DeSantis responds to Trump's saying he hopes the economy crashes the year
DeSantis responded to comments Trump made last night in a TV interview in which he said hopes the economy crashes “during this next 12 months.”
DeSantis told reporters today after his Fox News town hall that he “does not want to see the economy crash.”
“I don’t want the economy to crash because people’s livelihoods depend on their 401(k)s. People’s jobs — if the economy crashes, people get thrown out of work, businesses would go under. I don’t want to see that happening. I want people to do well,” he said.
Trump voluntarily appeared in court just six days before the Iowa caucuses in an effort to convince more Republican voters that he is a victim.
Protesters rush the stage at DeSantis town hall on Fox News
A handful of protesters interrupted DeSantis’ town hall on Fox News this evening in Des Moines, chanting “no oil money” and carrying a banner with the same message.
DeSantis seemed unfazed, saying, “You live and you learn with these people. That was a mistake. You guys didn’t get that one right.” Security escorted the protesters out of the room.
Earlier this evening, DeSantis said he would back fracking nationwide. “We’re going to frack in this country. It’s important. And it’s the way you get to be energy independent and energy dominant,” he said.
DeSantis predicts appeals court will rule against Trump on immunity claim
In a Fox News town hall event tonight, DeSantis predicted that Trump is headed toward another legal setback.
DeSantis said he expects the appeals court that heard arguments today in Trump's effort to dismiss the federal election interference case on presidential immunity grounds will rule against the former president.

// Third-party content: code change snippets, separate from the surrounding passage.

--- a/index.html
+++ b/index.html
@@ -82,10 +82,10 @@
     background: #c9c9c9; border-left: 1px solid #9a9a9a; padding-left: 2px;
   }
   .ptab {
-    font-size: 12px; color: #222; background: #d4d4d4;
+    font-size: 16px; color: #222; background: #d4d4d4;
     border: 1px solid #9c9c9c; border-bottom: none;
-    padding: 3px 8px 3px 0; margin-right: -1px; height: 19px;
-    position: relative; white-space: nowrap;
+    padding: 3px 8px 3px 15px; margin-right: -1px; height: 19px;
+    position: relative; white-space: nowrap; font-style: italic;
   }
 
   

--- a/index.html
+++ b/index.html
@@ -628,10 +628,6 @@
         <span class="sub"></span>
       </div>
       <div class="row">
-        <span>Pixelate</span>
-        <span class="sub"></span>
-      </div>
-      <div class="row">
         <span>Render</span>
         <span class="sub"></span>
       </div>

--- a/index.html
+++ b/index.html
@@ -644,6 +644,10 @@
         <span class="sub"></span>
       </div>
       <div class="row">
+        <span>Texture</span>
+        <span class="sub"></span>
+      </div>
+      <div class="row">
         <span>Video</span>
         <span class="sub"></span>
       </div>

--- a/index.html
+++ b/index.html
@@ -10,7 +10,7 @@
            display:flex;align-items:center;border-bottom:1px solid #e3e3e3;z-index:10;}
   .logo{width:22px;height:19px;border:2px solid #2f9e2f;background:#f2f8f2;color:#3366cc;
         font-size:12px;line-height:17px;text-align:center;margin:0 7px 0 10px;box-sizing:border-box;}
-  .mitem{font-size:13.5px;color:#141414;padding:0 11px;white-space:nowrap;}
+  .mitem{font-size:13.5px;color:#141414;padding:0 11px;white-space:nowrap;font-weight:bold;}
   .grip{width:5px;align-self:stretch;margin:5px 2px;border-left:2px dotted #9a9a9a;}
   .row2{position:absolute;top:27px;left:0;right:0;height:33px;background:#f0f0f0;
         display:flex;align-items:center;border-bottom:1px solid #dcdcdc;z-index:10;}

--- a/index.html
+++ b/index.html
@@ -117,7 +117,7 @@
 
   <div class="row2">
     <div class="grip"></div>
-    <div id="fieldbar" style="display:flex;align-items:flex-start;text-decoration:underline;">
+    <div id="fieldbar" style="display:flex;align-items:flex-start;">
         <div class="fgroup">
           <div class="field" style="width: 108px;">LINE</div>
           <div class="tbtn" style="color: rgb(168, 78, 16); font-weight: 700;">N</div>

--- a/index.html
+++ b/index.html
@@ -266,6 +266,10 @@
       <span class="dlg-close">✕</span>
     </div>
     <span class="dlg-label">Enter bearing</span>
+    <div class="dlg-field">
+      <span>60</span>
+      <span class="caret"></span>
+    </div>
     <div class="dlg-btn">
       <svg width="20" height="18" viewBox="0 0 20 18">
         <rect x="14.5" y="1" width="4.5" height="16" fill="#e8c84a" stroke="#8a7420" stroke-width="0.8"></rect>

"I think the D.C. Circuit will rule against him. I mean, it’s a liberal circuit," DeSantis said. The three-judge panel that heard arguments today included one Republican appointee.
When asked if he thought Trump was immune from prosecution because he was president at the time, DeSantis said, "You know, I’m not exactly sure, because I think it’s kind of a novel issue."
DeSantis then pivoted to argue that it is just another way the election will be all about Trump if he’s the nominee. It “lets Democrats off the hook,” DeSantis said.